If a record holds a picture, leave the picture out; return everything else exactly.

━━━━━━━━

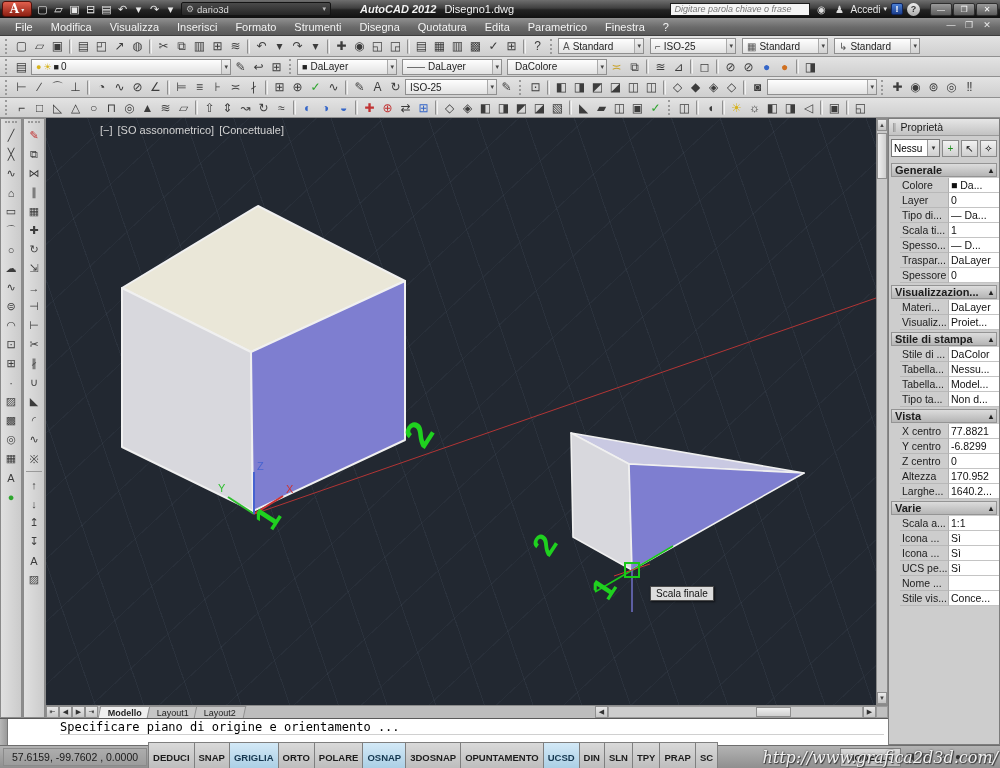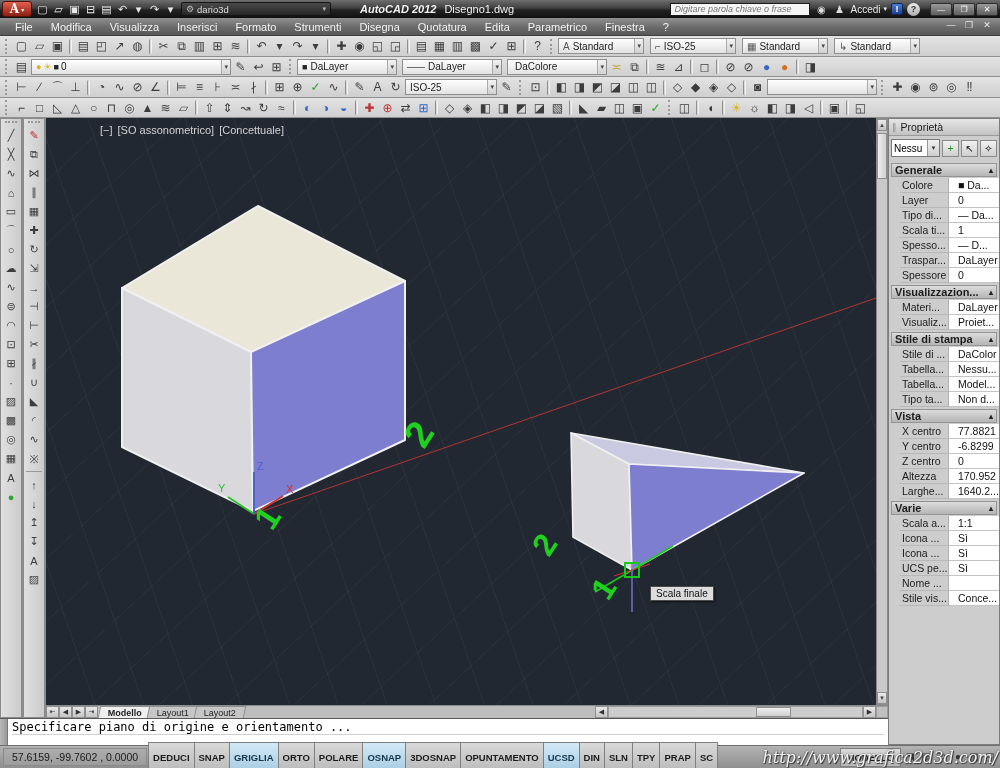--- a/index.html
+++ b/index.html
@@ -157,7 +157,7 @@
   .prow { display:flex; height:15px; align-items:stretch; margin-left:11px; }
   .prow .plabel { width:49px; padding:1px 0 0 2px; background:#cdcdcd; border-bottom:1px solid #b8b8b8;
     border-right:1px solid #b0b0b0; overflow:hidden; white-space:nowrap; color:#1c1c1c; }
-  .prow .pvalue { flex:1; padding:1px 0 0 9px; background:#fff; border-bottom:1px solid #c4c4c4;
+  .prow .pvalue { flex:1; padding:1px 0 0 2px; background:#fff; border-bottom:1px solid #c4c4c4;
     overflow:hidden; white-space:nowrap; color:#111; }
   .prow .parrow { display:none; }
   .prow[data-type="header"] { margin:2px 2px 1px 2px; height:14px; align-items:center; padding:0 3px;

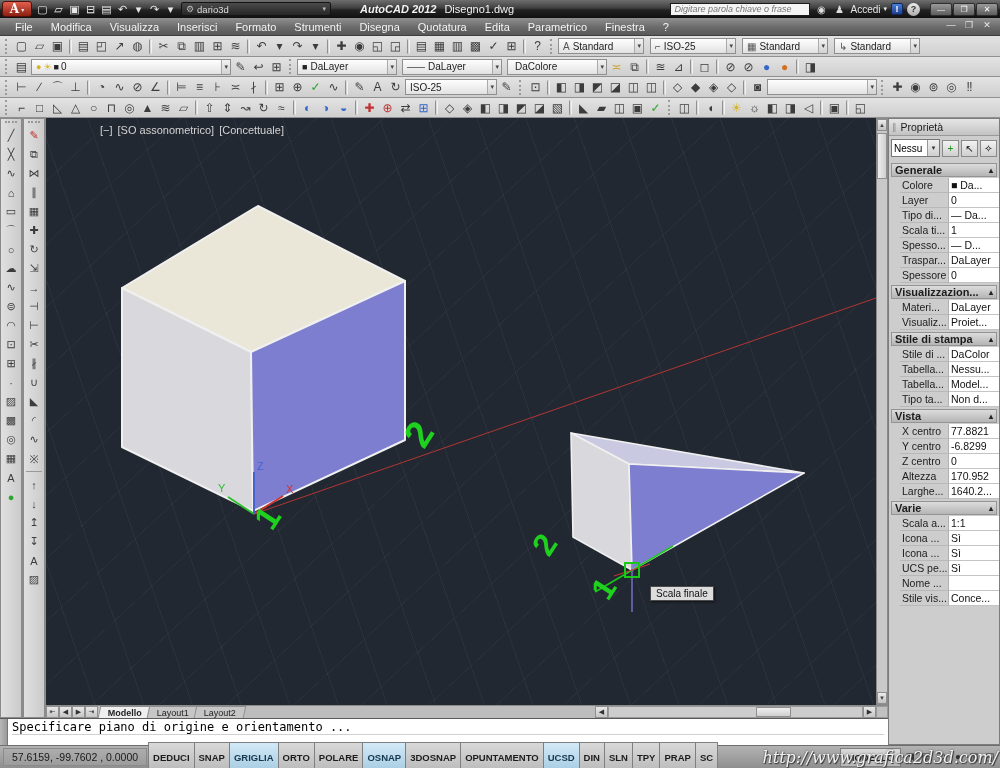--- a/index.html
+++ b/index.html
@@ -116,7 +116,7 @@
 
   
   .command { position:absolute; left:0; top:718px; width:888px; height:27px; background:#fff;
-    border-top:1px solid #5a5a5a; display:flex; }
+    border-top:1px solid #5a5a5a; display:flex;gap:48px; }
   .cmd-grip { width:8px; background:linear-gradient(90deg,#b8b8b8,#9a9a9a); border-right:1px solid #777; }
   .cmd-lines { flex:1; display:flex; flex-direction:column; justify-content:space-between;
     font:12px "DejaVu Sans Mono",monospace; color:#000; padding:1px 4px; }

━━━━━━━━

#### RESPONSE TO THIS TASK
--- a/index.html
+++ b/index.html
@@ -157,7 +157,7 @@
   .prow { display:flex; height:15px; align-items:stretch; margin-left:11px; }
   .prow .plabel { width:49px; padding:1px 0 0 2px; background:#cdcdcd; border-bottom:1px solid #b8b8b8;
     border-right:1px solid #b0b0b0; overflow:hidden; white-space:nowrap; color:#1c1c1c; }
-  .prow .pvalue { flex:1; padding:1px 0 0 9px; background:#fff; border-bottom:1px solid #c4c4c4;
+  .prow .pvalue { flex:1; padding:1px 0 0 2px; background:#fff; border-bottom:1px solid #c4c4c4;
     overflow:hidden; white-space:nowrap; color:#111; }
   .prow .parrow { display:none; }
   .prow[data-type="header"] { margin:2px 2px 1px 2px; height:14px; align-items:center; padding:0 3px;

--- a/index.html
+++ b/index.html
@@ -116,7 +116,7 @@
 
   
   .command { position:absolute; left:0; top:718px; width:888px; height:27px; background:#fff;
-    border-top:1px solid #5a5a5a; display:flex; }
+    border-top:1px solid #5a5a5a; display:flex;gap:48px; }
   .cmd-grip { width:8px; background:linear-gradient(90deg,#b8b8b8,#9a9a9a); border-right:1px solid #777; }
   .cmd-lines { flex:1; display:flex; flex-direction:column; justify-content:space-between;
     font:12px "DejaVu Sans Mono",monospace; color:#000; padding:1px 4px; }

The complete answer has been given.